“Stasera cucino: i miei ingredienti sono gli enzimi e i prodotti chimici che ho a disposizione alla Cetus. Sono un ragazzino cresciuto, con una macchina nuova e una donna che mi dorme accanto. Ma adesso c’è un grosso, eccitante problema da risolvere: Quale sofisticata diavoleria riuscirò a inventarmi stanotte per leggere la sequenza del re delle molecole? Sto parlando del big one (il gigante n.d.r.): del DNA. Ci sono ottimi motivi per volerci riuscire. Spesso nascono bambini affetti da malformazioni genetiche, che producono a volte conseguenze tragiche come muscoli che deperiscono e muoiono. Se potessimo leggere le impronte digitali del DNA, eventi simili potrebbero essere previsti ed evitati”
Tratto da ”Ballando nudi nel campo della mente”
Kary Mullis premio nobel per la chimica 1993 per la scoperta della PCR
La “diavoleria” inventata dall’eccentrico premio nobel, Kary Mullis, si chiama reazione di polimerizzazione a catena (PCR, acronimo della traduzione in inglese Polymerase chain reaction). Questa reazione scoperta e ideata dal surfista premio Nobel permette di amplificare, cioè aumentare il numero di copie di un tratto (sequenza) di DNA grazie all’utilizzo di una serie di “ingredienti”.
Gli “ingredienti” che servono per la reazione sono:
DNA templato: sequenza di DNA che si vuole amplificare
Primer: sono delle piccole sequenze di DNA disegnate per appaiarsi alla regione di DNA che si vuole amplificare, che permetto l’innesco della reazione. (vedi animazione)
Oligonucleotidi: sono le basi azotati libere, cioè non legate fra di loro: i mattoni
Enzima (Taq polimerasi): è il “trasformatore”, colui il quale “fotocopia” il DNAche si vuole ampliare.

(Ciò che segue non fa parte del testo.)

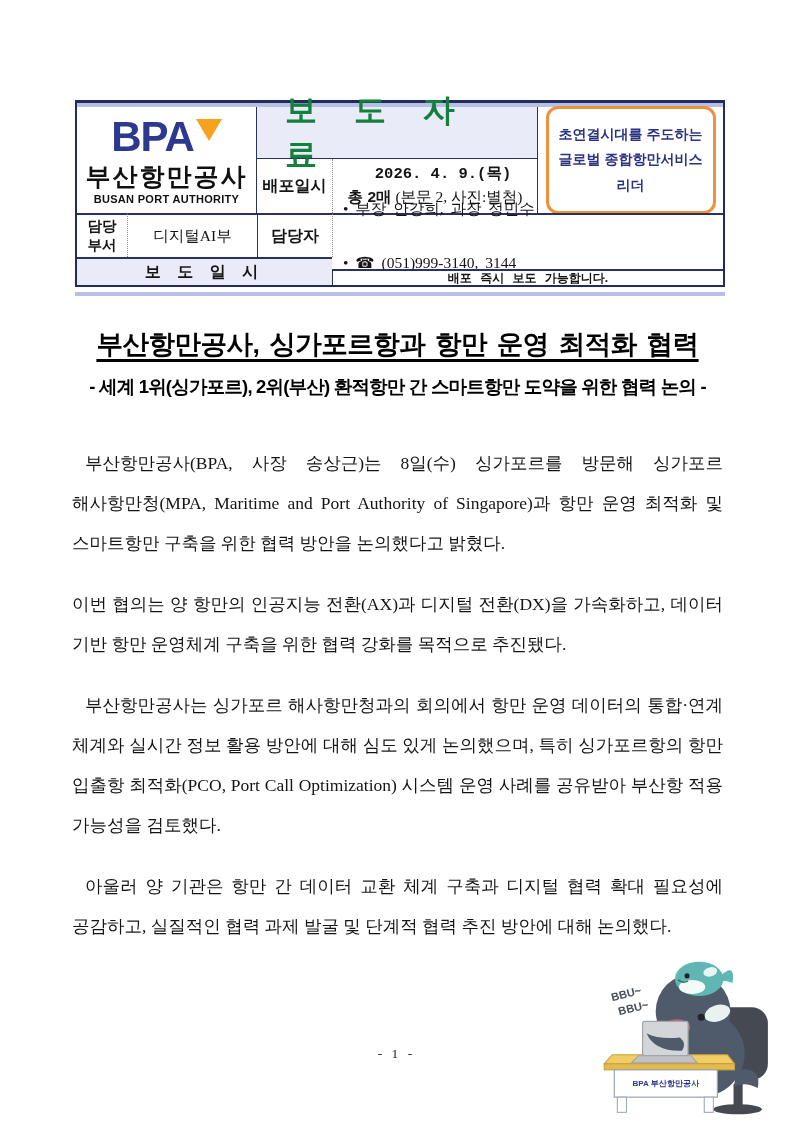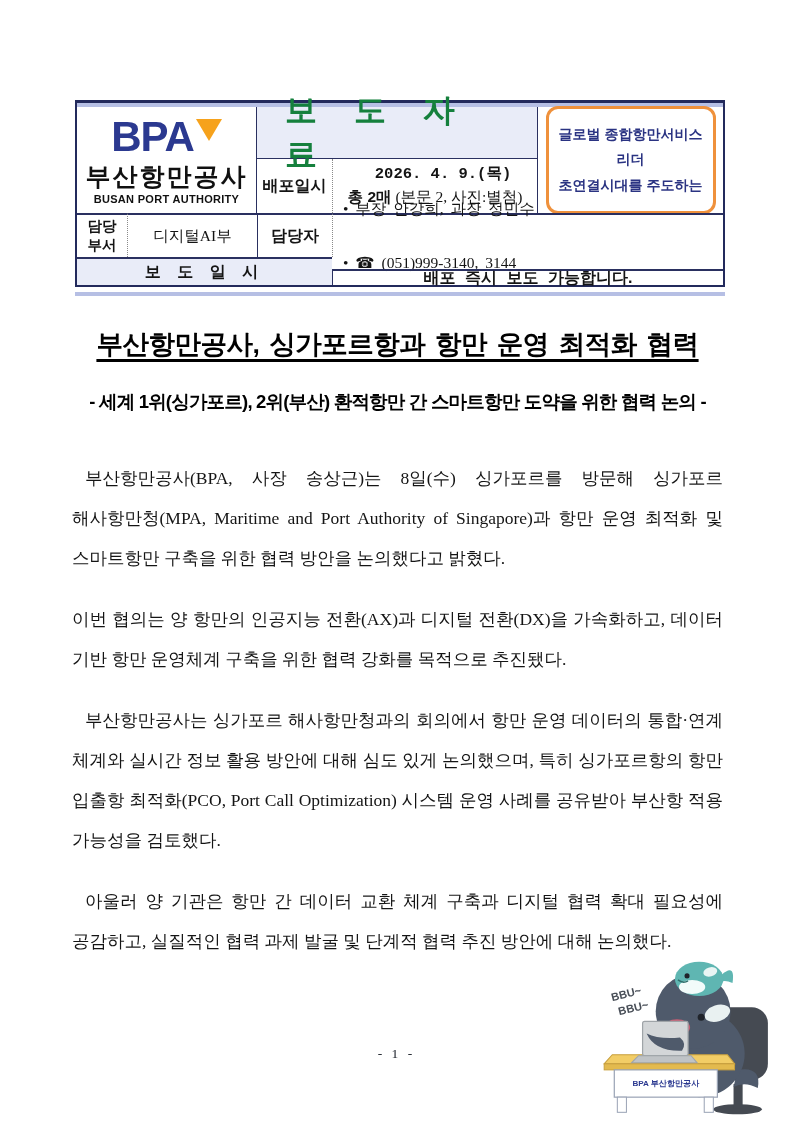--- a/index.html
+++ b/index.html
@@ -130,8 +130,8 @@
 
       <div class="cell c-slogan">
         <div class="slogan-box">
+          <div>초연결시대를 주도하는</div>
           <div>글로벌 종합항만서비스 리더</div>
-          <div>초연결시대를 주도하는</div>
         </div>
       </div>
 

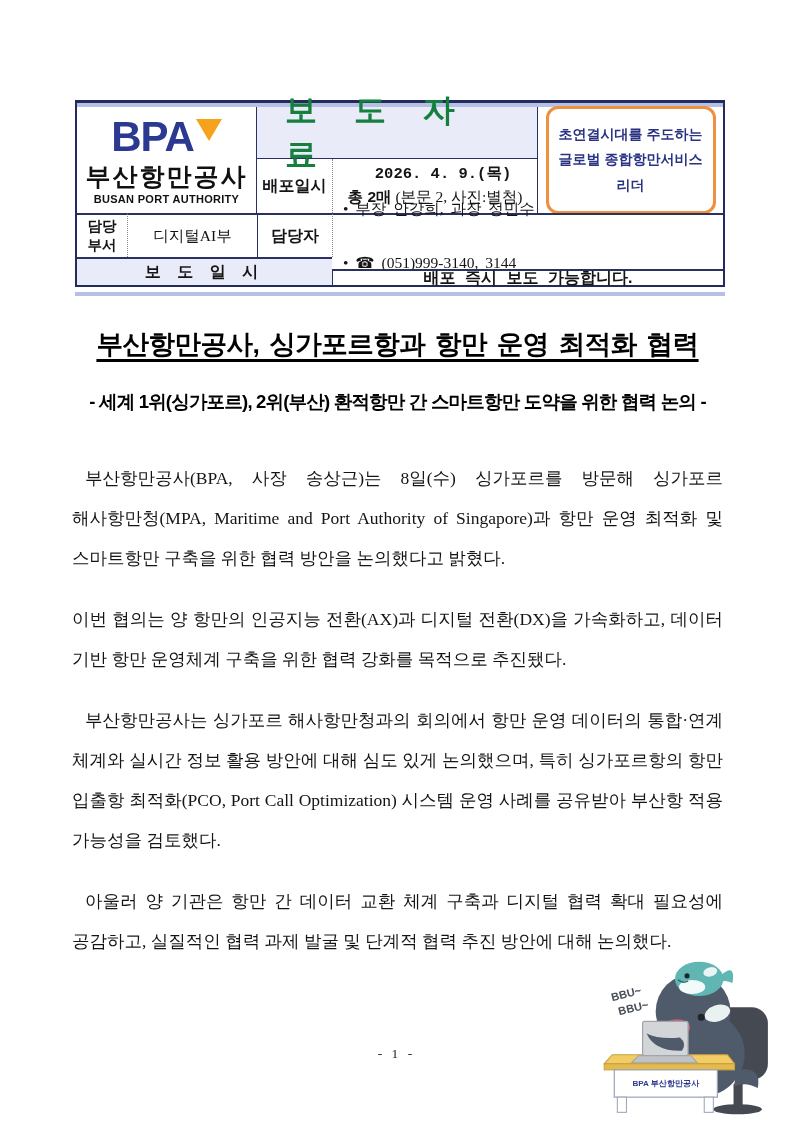--- a/index.html
+++ b/index.html
@@ -82,7 +82,7 @@
   .c-report-label { grid-column: 1 / 4; grid-row: 4; background: #e9ecf8;
                     font-weight: 800; font-size: 16px; letter-spacing: 6px; }
   .c-report-value { grid-column: 4 / 6; grid-row: 4; border-left: 1px solid #2a3060;
-                    font-weight: 800; font-size: 16px; word-spacing: 5px; margin-top: 12px; }
+                    font-weight: 800; font-size: 12px; word-spacing: 5px; margin-top: 12px; }
 
   
   .article { position: absolute; left: 72px; top: 326px; width: 651px; }

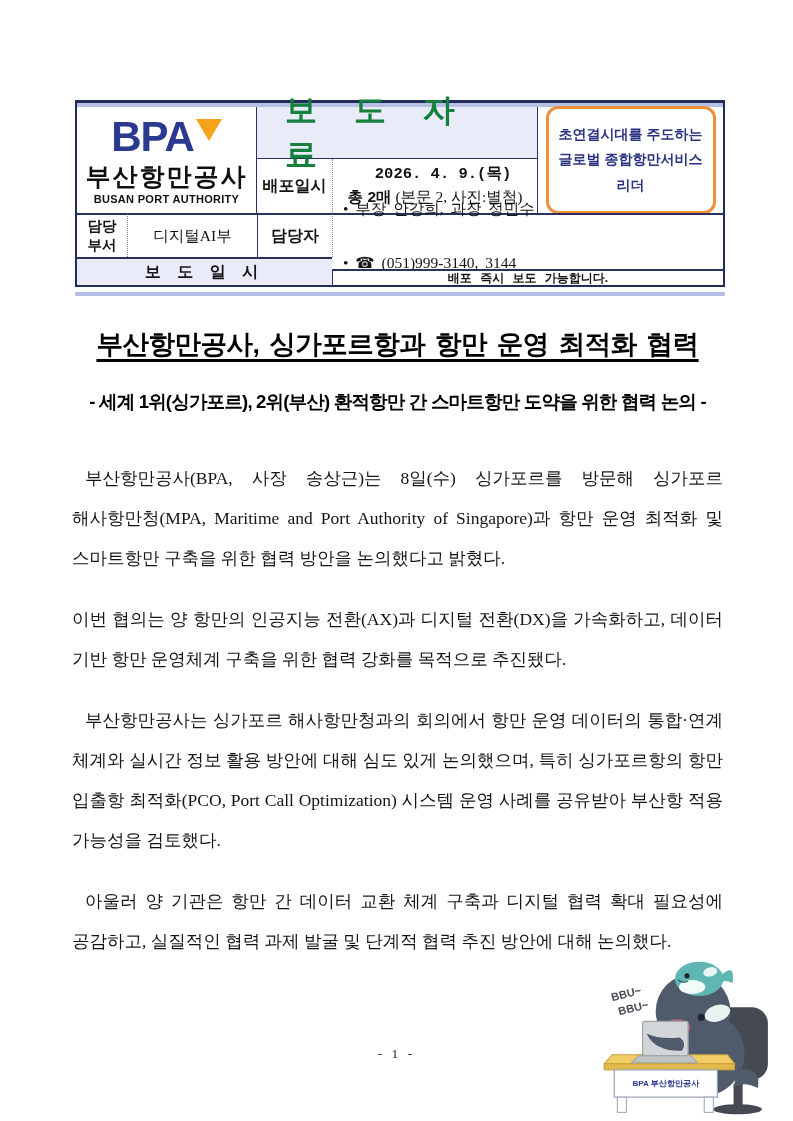--- a/index.html
+++ b/index.html
@@ -95,7 +95,7 @@
   .article h2 {
     font-family: "Liberation Sans", sans-serif; font-weight: 800;
     font-size: 18.5px; color: #000; text-align: center;
-    letter-spacing: -0.8px; margin-top: 27px;
+    letter-spacing: -0.8px; margin-top: 12px;
   }
   .article p {
     font-size: 17.5px; line-height: 40px; color: #141414;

Per prima cosa la doppia elica del DNA templato viene denaturata, cioè i due filamenti vengono separati applicando una elevata temperatura. Successivamente i due primer si appaiano rispettivamente ai due filamenti separati. A questo punto l’enzima taq polimerasi si aggancia a questo complesso e comincia a copiare l’informazione presente sul filamento di DNA templato. Questo enzima svolge la funzione di “copiatore-costruttore”: “costruisce” la copia del filamento templato utilizzando gli oligonucleotidi liberi presenti nella reazione. Al termine i filamenti “nuovi” così costruiti, si riuniscono per formare la copia del DNA a doppio filamento. Questo ciclo viene ripetuto per diverse volte in base al numero di copie che si vuole ottenere applicando cicli di temperature che permettono la denaturazione e la ri-naturazione del DNA (vedi animazione). Grazie alle nuove tecniche, questa reazione è stata messa a punto per essere utilizzata in diversi campi: per la diagnosi di malattie genetiche; individuazione di sequenze di DNA di organismi patogeni in campioni clinici; identificazione genetica in campioni forensi (estrazione di DNA da capelli o sperma e successivo confronto).